Опять я играю в обманщицу. Это была лишь одна из миллионного числа причин.
Тем не менее, меня не оставляло в покое: с какой целью Минерва возвращает меня в школу, предоставляя свою вербальную поддержку? Никак собирается контролировать каждый мой шаг в расчете на то, что девочка с поврежденным рассудком не в силах сделать этого сама? Возможно, она и права.
Возможно, сейчас, когда я стою на явном распутье, анализируя дальнейшие маленькие шажки, мне действительно требуется чья-то поддержка.
Я все же не каменная, как бы ни пыталась убедить в этом весь мир.
А если и так, то в стенах моего слезного гранита давно уже ничем не заполненные, расточенные кровью трещины.
Я с трудом отделываюсь от ребят, собираясь немного отдохнуть в бывшей комнате для старост — по словам профессора, она до сих пор принадлежит лучшей своей хозяйке.
По моим домыслам, эта комната все еще той самой Грейнджер, чтобы нынешняя не сошла с ума, выслушивая сплетни о себе же в общих спальнях. И соседняя, я почему-то уверена, служит обителью точно самому близкому моему товарищу — Джиневре.
На самом деле, она прожужжала мне об этом все уши, пока мы завтракали на кухне тетушки Молли.
Я с силой надавливаю на ручку — давно ли здесь никого не было? — и убеждаюсь в мимолетных догадках: заправленный полог кровати все так же выбивается немного в правую сторону, слой пыли, стоит к нему дотронуться, заставляет закашляться, и шторы — алого, впрочем, цвета с золотыми узорами — плотно закрыты как тогда, когда я аппарировала ночью. Это место явно требует уборки. Оно, кажется, заждалось свою хозяйку.

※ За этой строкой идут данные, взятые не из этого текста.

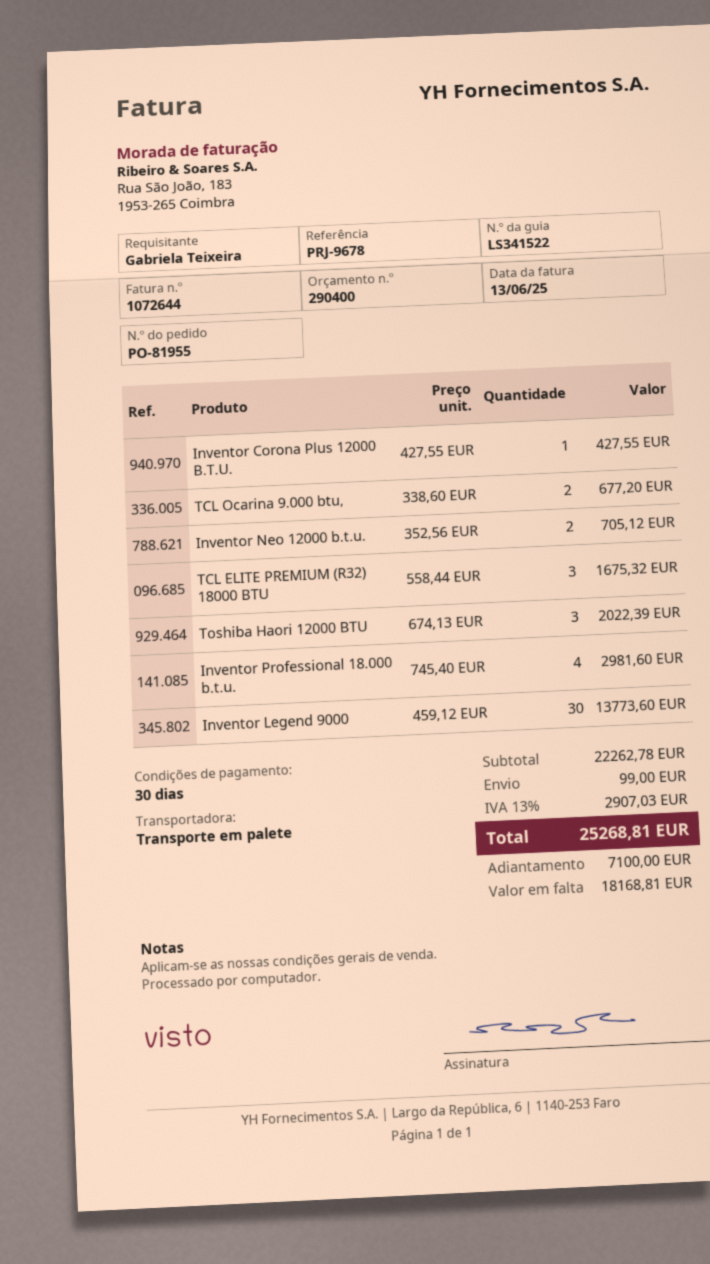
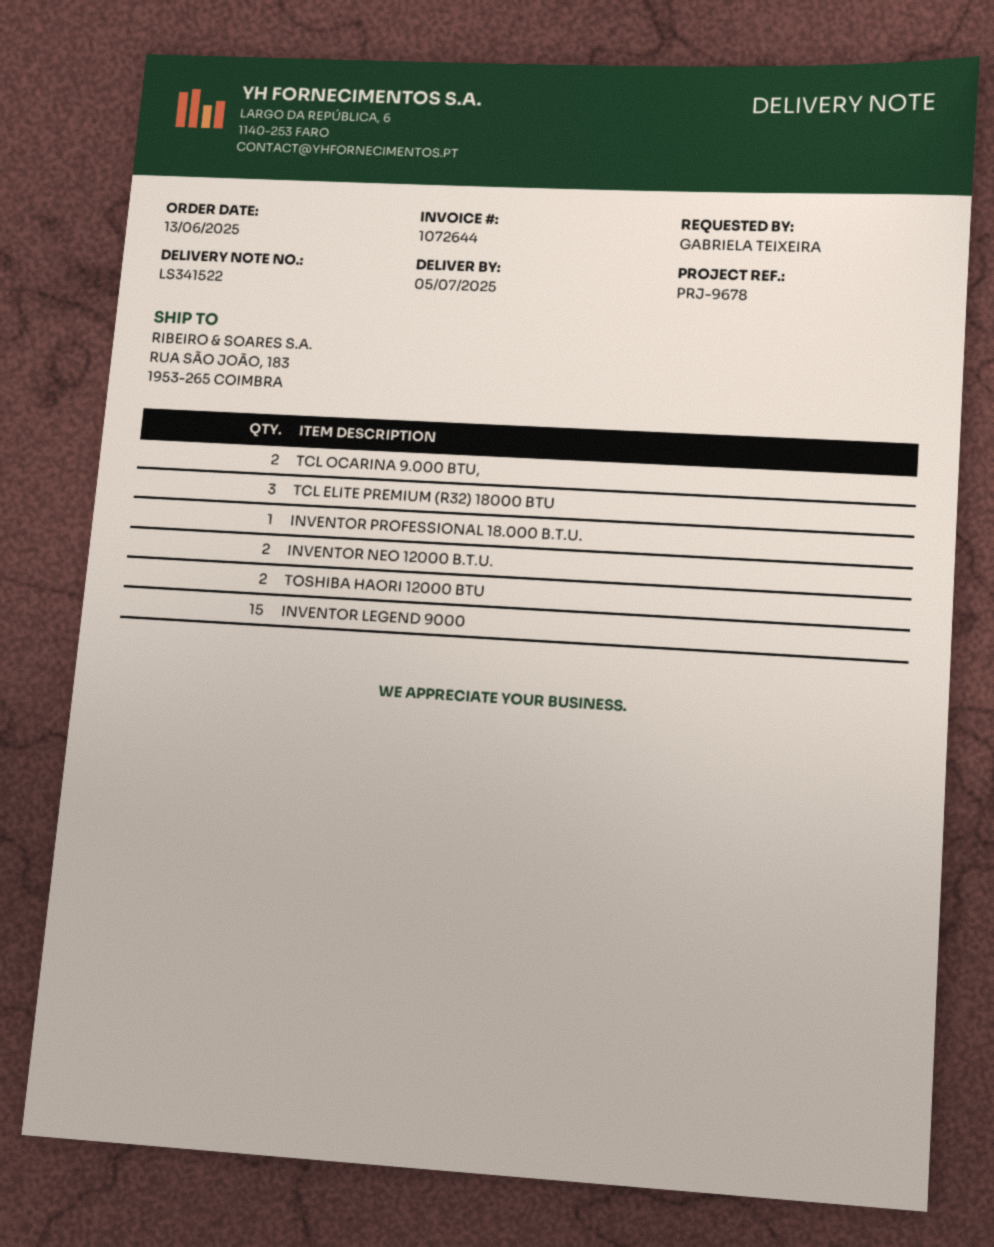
Inventor Corona Plus 12000 B.T.U.: 1 -> none
Toshiba Haori 12000 BTU: 3 -> 2
Inventor Professional 18.000 b.t.u.: 4 -> 1
Inventor Legend 9000: 30 -> 15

Была бы я рада вернуться сюда при других обстоятельствах.
С уборкой у меня ладится довольно скоро — я успеваю навести порядок последними штрихами заведомо раньше, чем Джин упрашивает меня пойти на обед в Большой зал.
— Ты только не переживай, хорошо? Ну и пусть говорят себе всякое, это их никак не касается.
— В этом и дело, милая. В этом-то все чертово дело.
Несмотря на оптимистический настрой подруги, у меня получается уговорить ее выйти за полчаса до положенного времени — так вероятность столкнуться с неприятностями (с которыми мне придется мириться какое-то время в Хогвартсе) близится к нулю, хотя ничего и не обещает.
— Как ты думаешь, зачем ты понадобилась МакГонагалл? — не унимается младшая Уизли.
— Откровенно не знаю. Хочет провести терапевтический сеанс? Вряд ли. Убедиться в моей студенческой компетенции? Еще хуже. Можешь не пытаться, Джин, я все равно ничего не знаю.
— Но ты ведь расскажешь мне потом, хорошо? Я обещаю хранить все в секрете! Я обещаю помогать тебе во что бы то… — она замолкает, прислушиваясь к отдельным голосам, звуки которых я впитываю с бешенством.
Малфой, он самый, и Пэнси Паркинсон не замечают нас совершенно, продолжая свои интереснейшие дискуссии:
— И все равно я считаю, что Грейнджер — на голову больная, которая не может находиться в этой школе по ряду факторов. И главнейший из них, прости меня, Драко, ее близость с твоей тетушкой Беллатрикс, от которой эта гриффиндорская девка точно чем-нибудь да заразилась! И не поймешь теперь, кто она: Лестрендж или Блэк — один черт.
— Брось, Паркинсон, столько всего произошло, а ты так и не научилась высказывать людям в лицо то, что о них думаешь, — одергиваю ее до того громко, что оба слизеринца вздрагивают и оборачиваются с немым вопросом на губах.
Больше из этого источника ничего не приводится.